=== REQUIRED WORK ===
Exactly the lines from the line with "column-gap: 8px ->" through the final line of the records below, both ends included, are to be set down. Do not include pictures.

==== AVAILABLE DATA

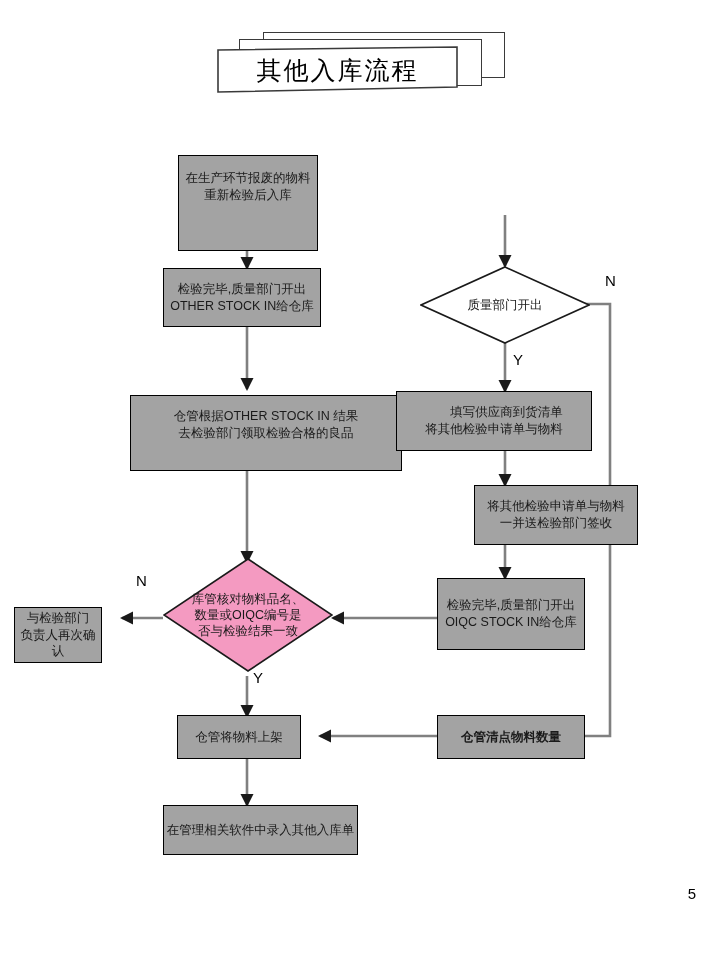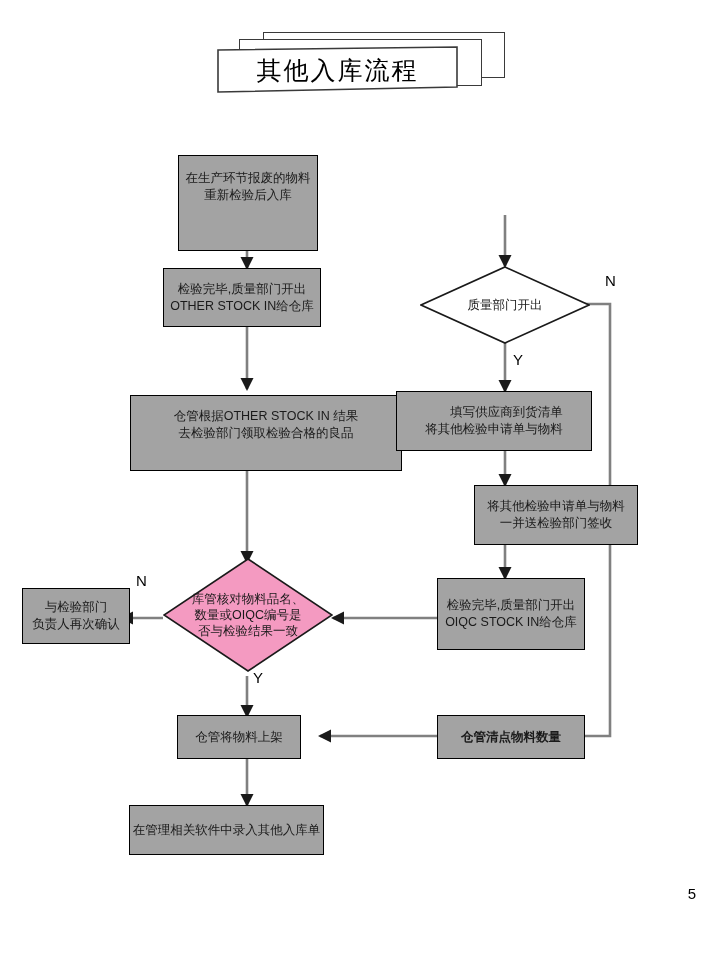"与检验部门" div.node { margin-left: 8px -> none; top: 588px -> 607px; width: 108px -> 88px }
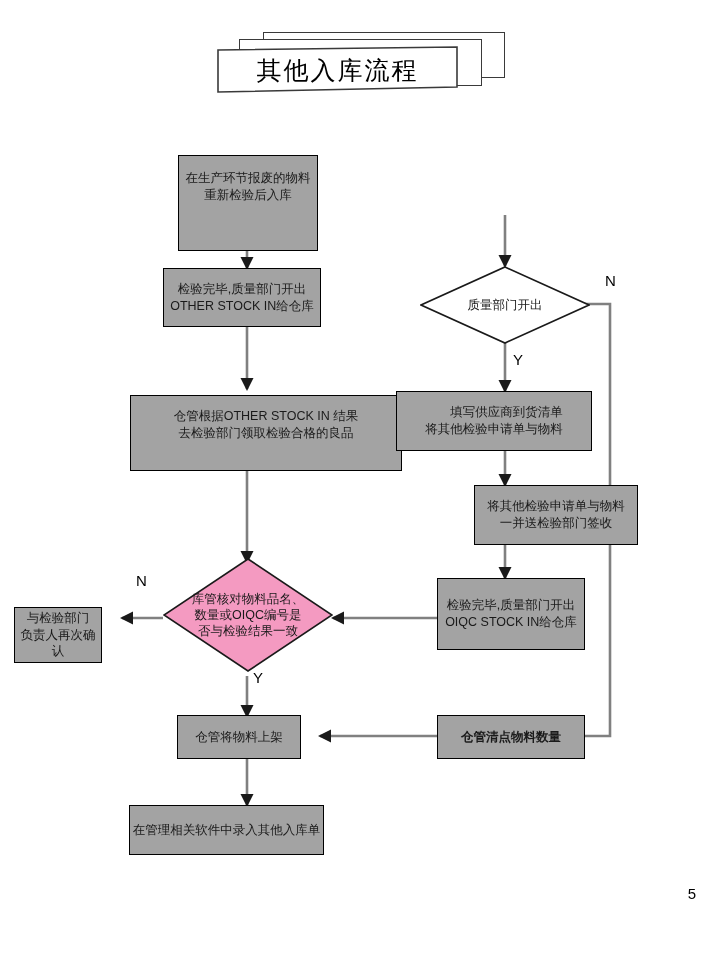"在管理相关软件中录入其他入库单" div.node { left: 129px -> 163px }
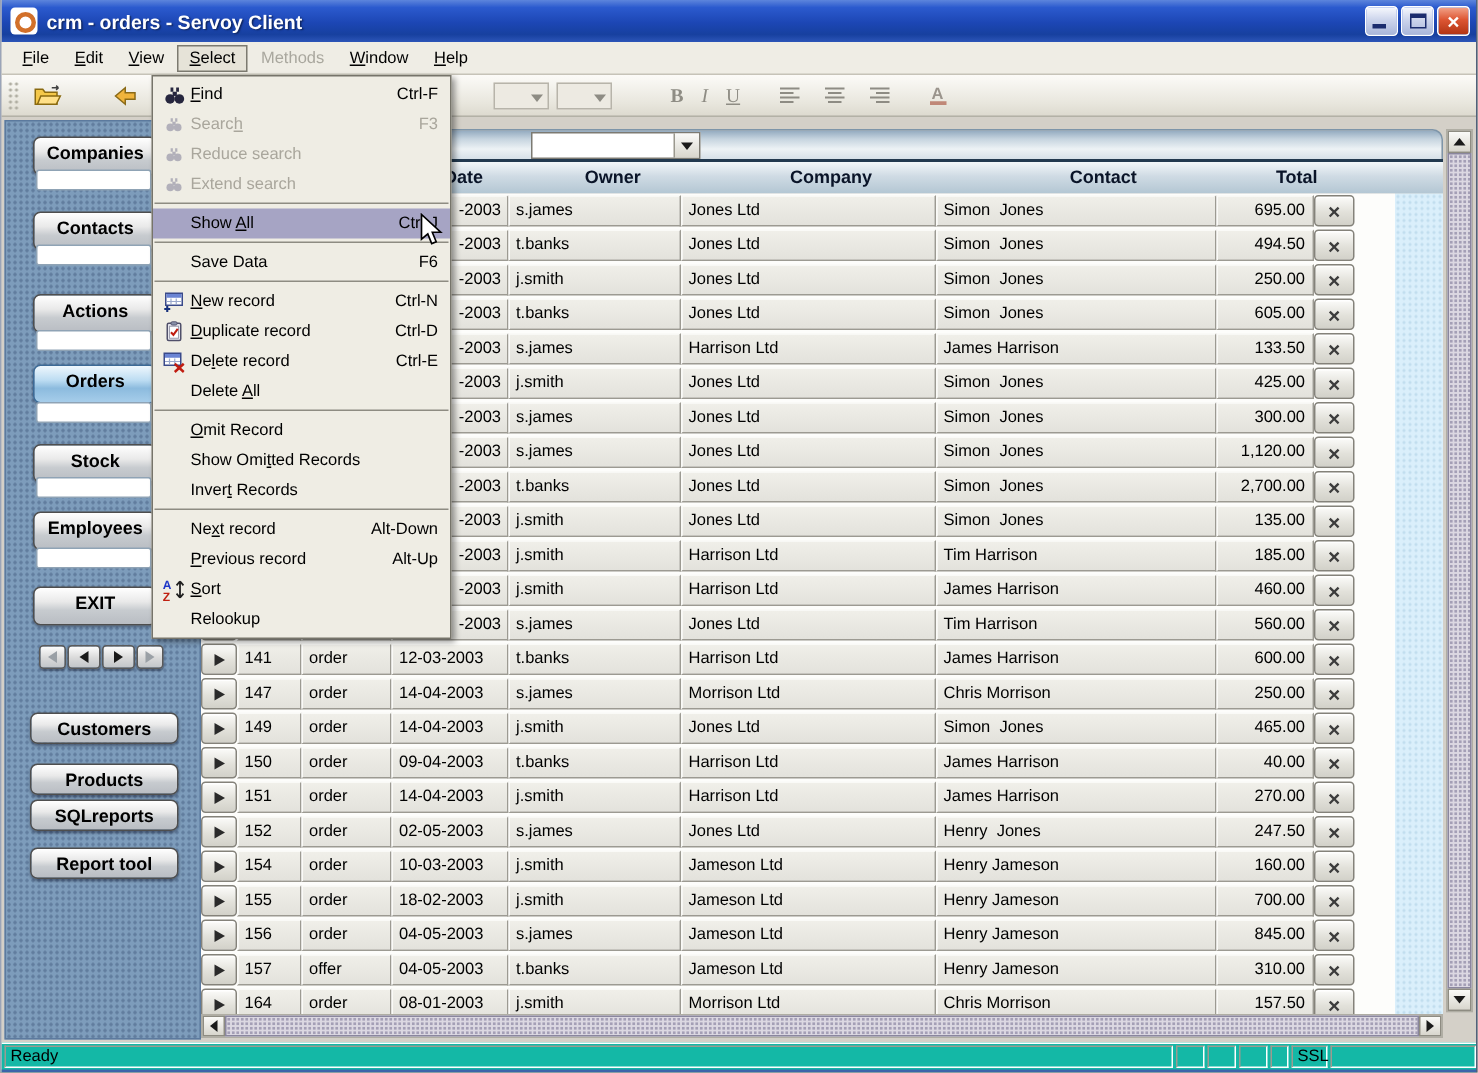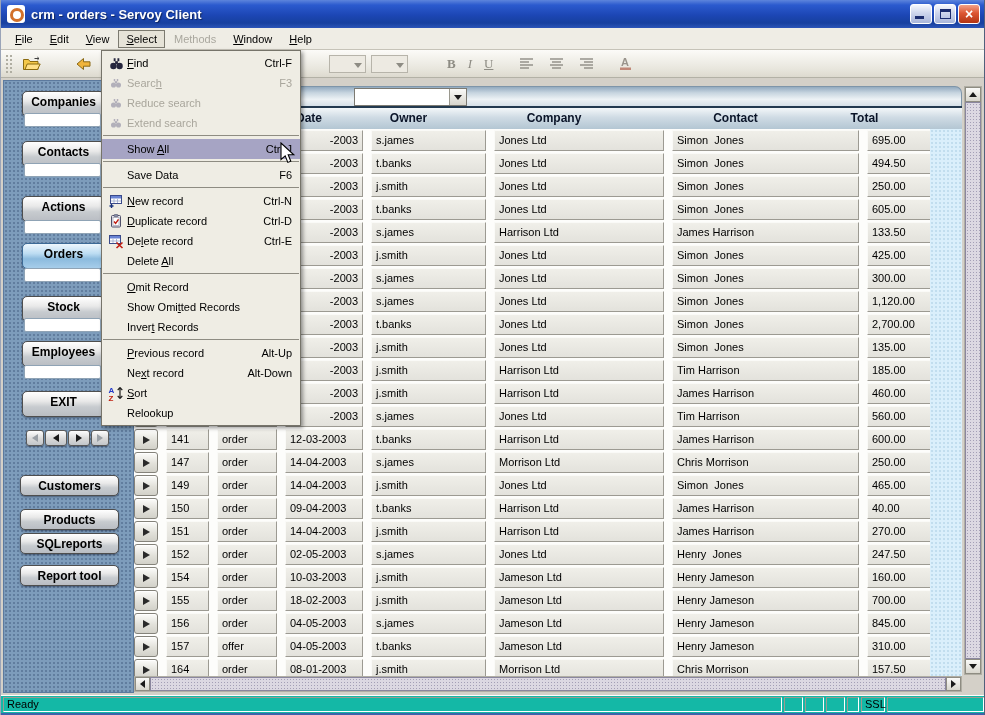"-2003" .grid-row { column-gap: 8px -> 0 }
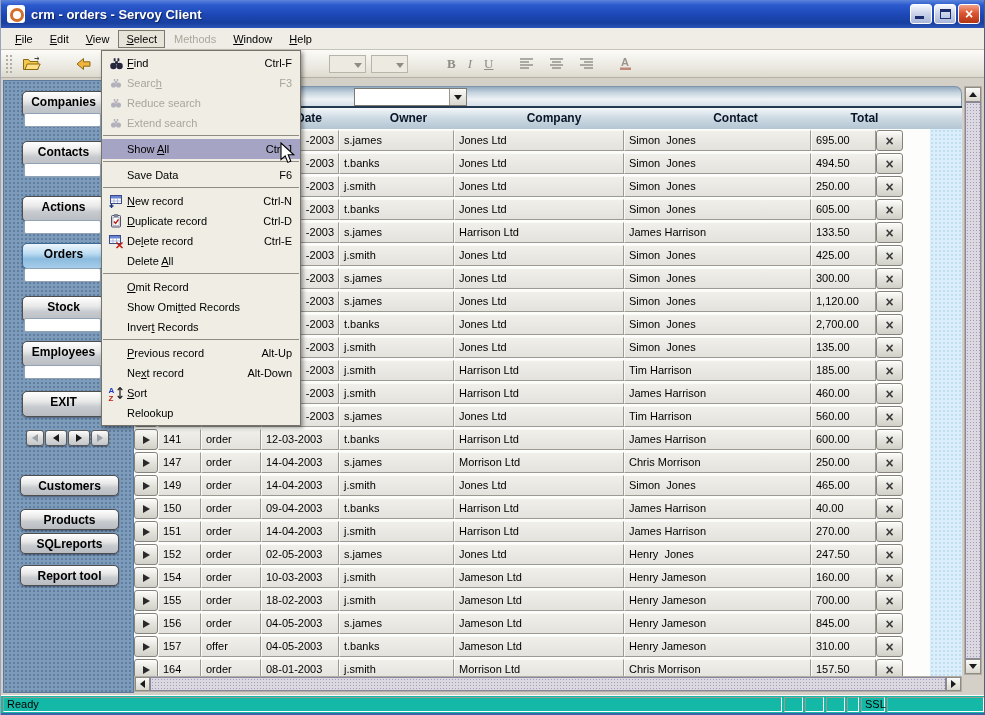"695.00" .cell.num { text-align: none -> right }
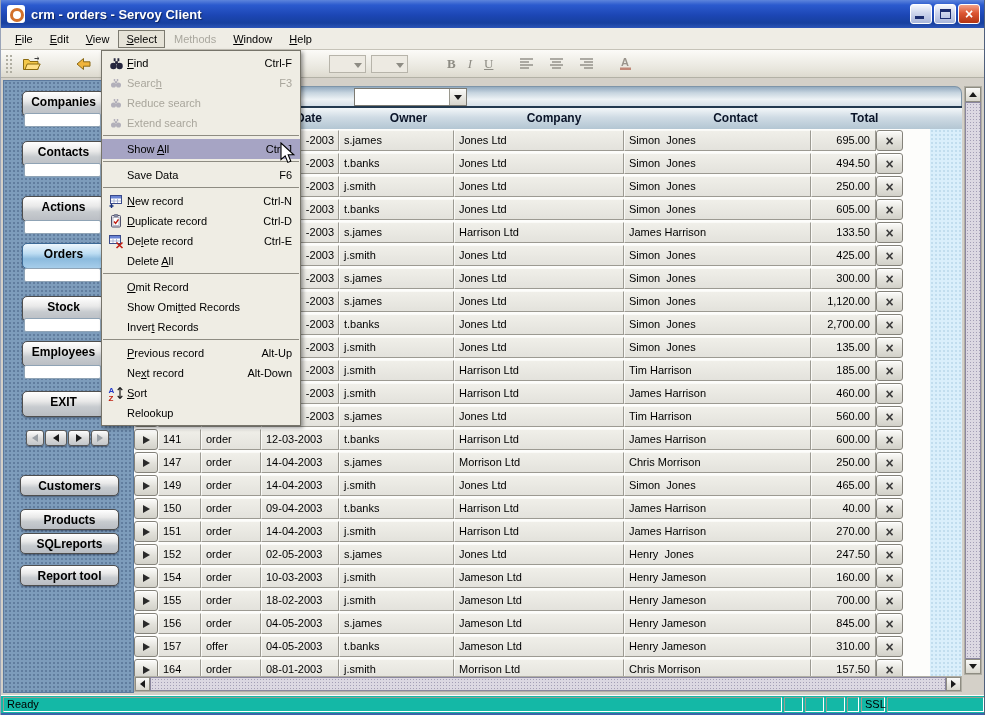"Previous record" div.menu-item { order: before "Next record" -> after "Next record" }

========

=== REPLY ===
"-2003" .grid-row { column-gap: 8px -> 0 }
"695.00" .cell.num { text-align: none -> right }
"Previous record" div.menu-item { order: before "Next record" -> after "Next record" }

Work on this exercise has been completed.